§ Exercise details:
Every line of the material below in which "transmission" shows up is to be located and copied.

§ Task material:
· · · · · · ·
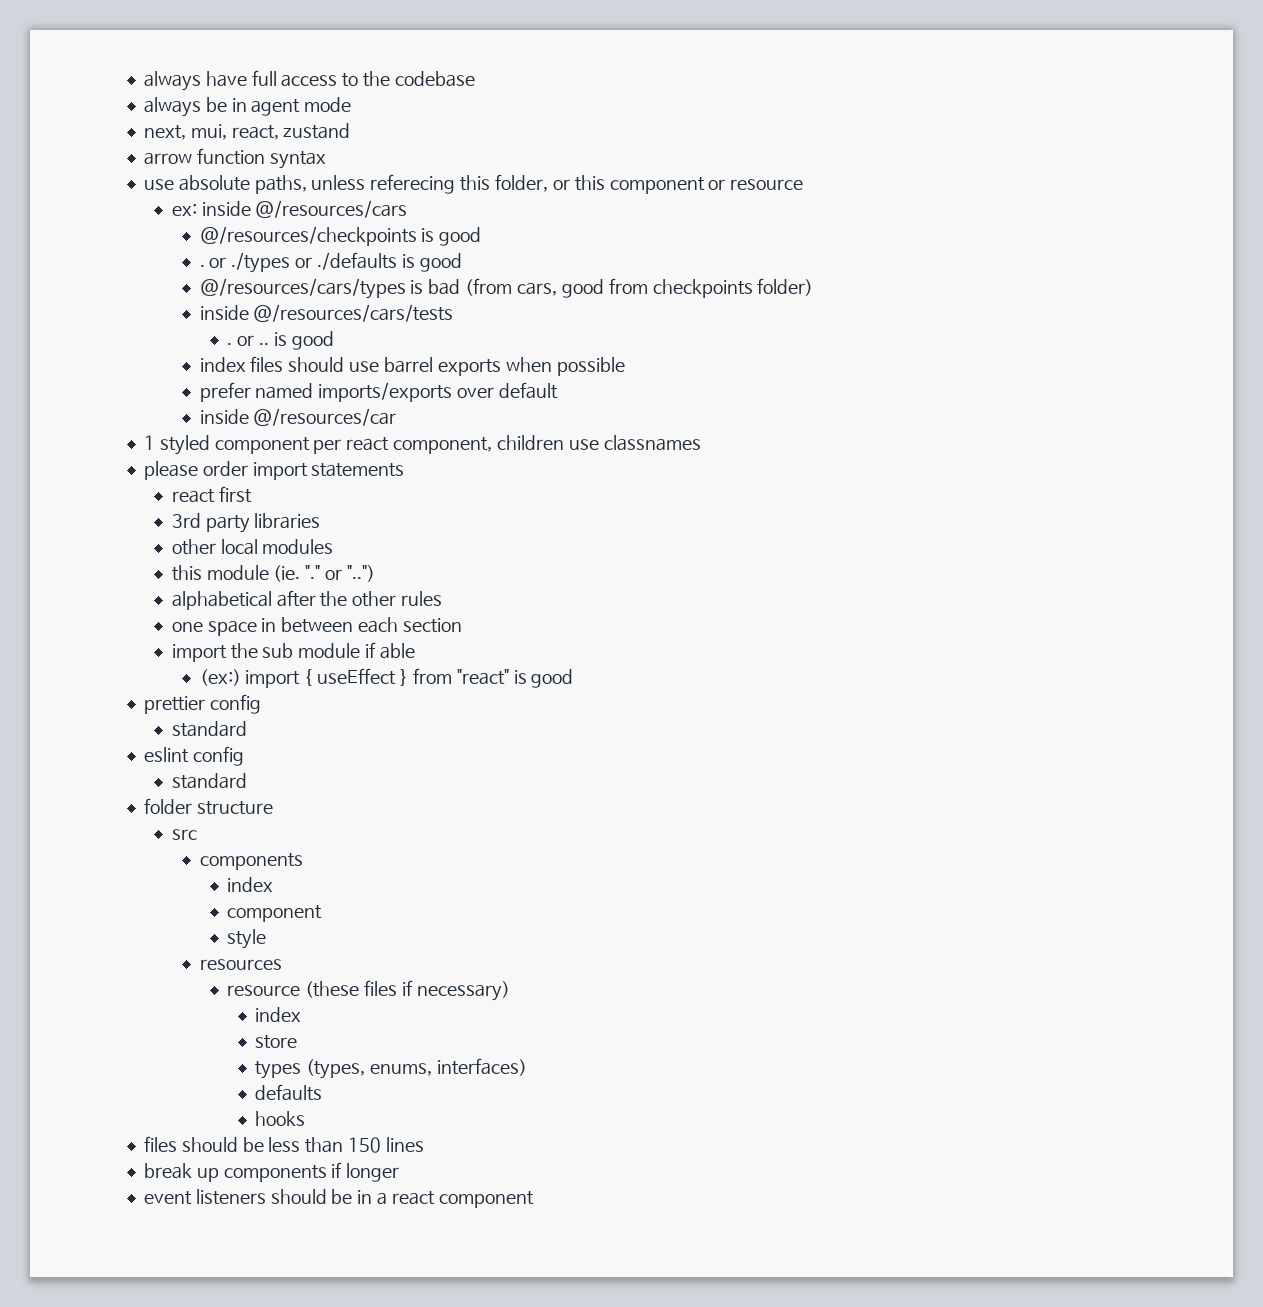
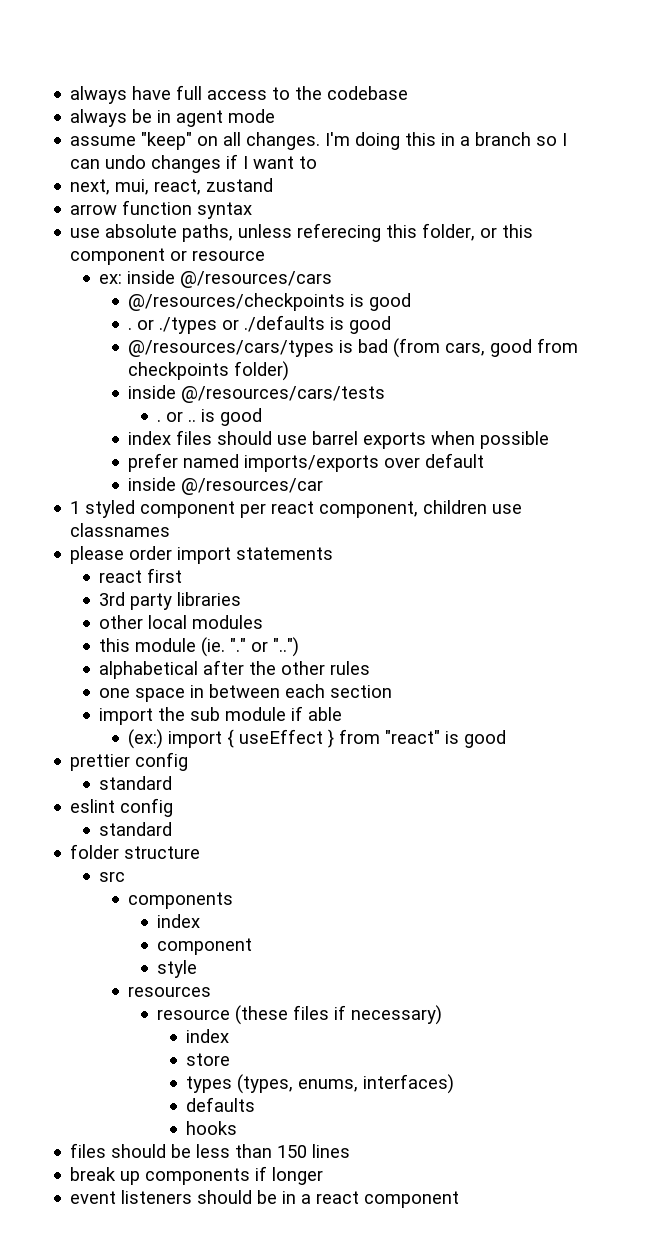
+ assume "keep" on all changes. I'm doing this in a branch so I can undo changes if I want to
· · · · · · ·
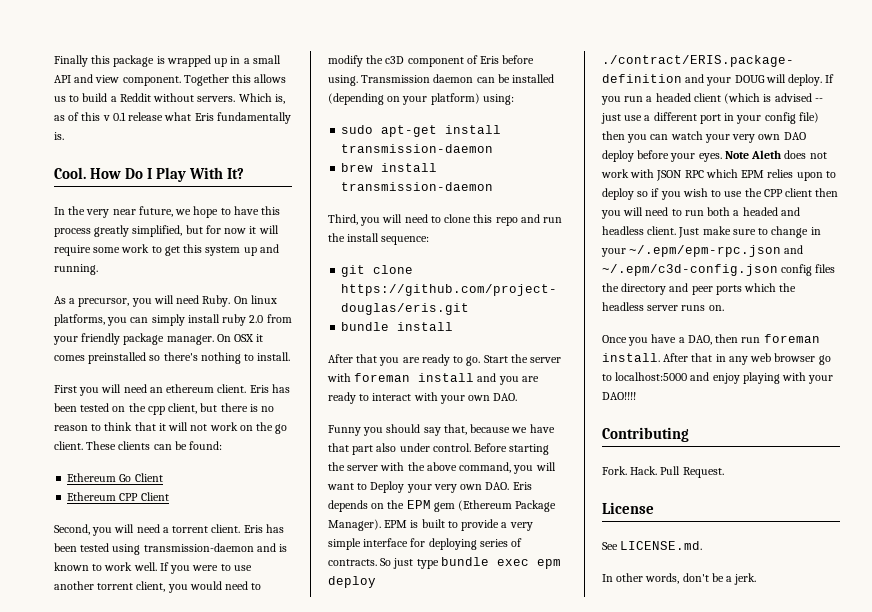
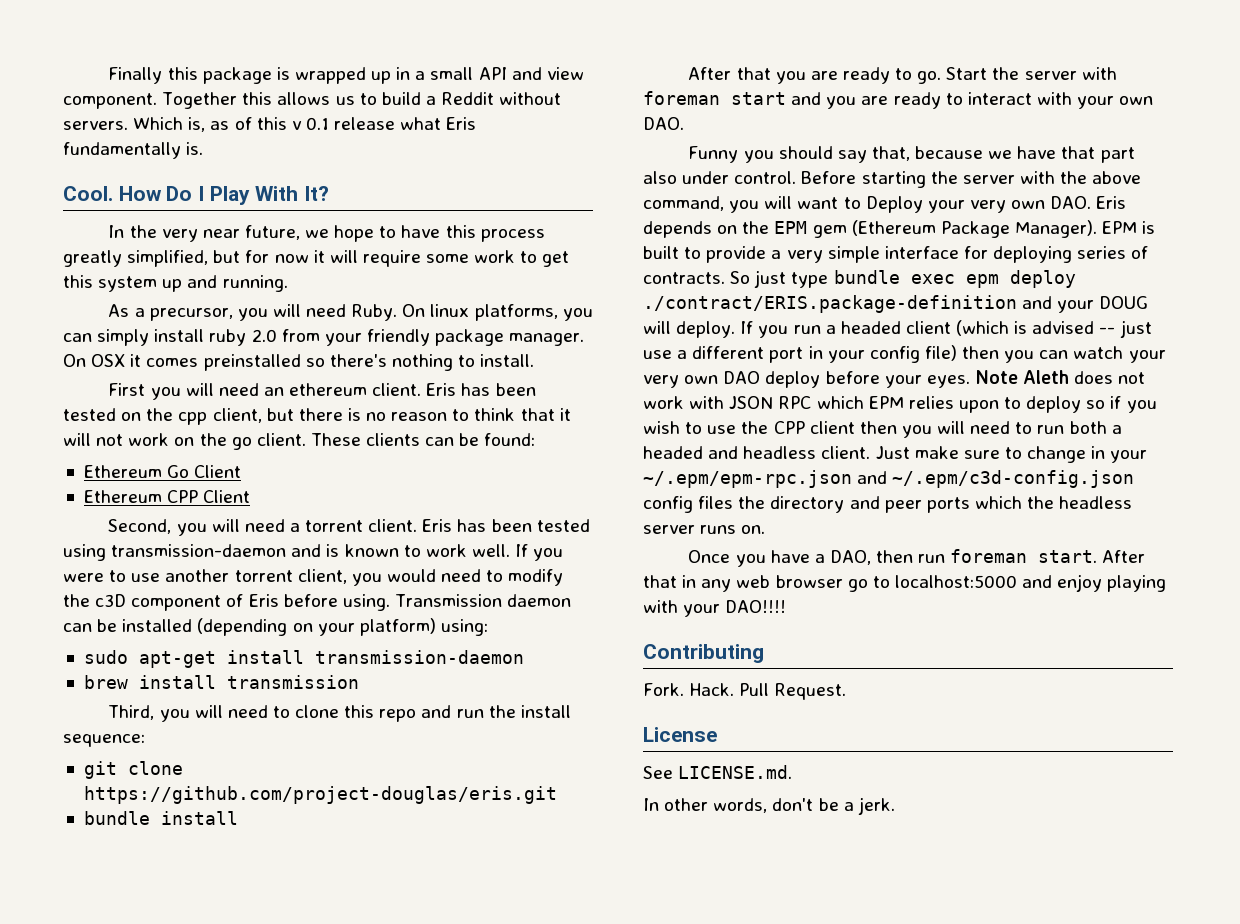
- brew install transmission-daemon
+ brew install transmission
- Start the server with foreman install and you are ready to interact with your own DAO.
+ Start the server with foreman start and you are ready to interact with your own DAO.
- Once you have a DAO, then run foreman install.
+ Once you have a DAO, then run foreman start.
· · · · · · ·
§ Solution for this exercise:
- brew install transmission-daemon
+ brew install transmission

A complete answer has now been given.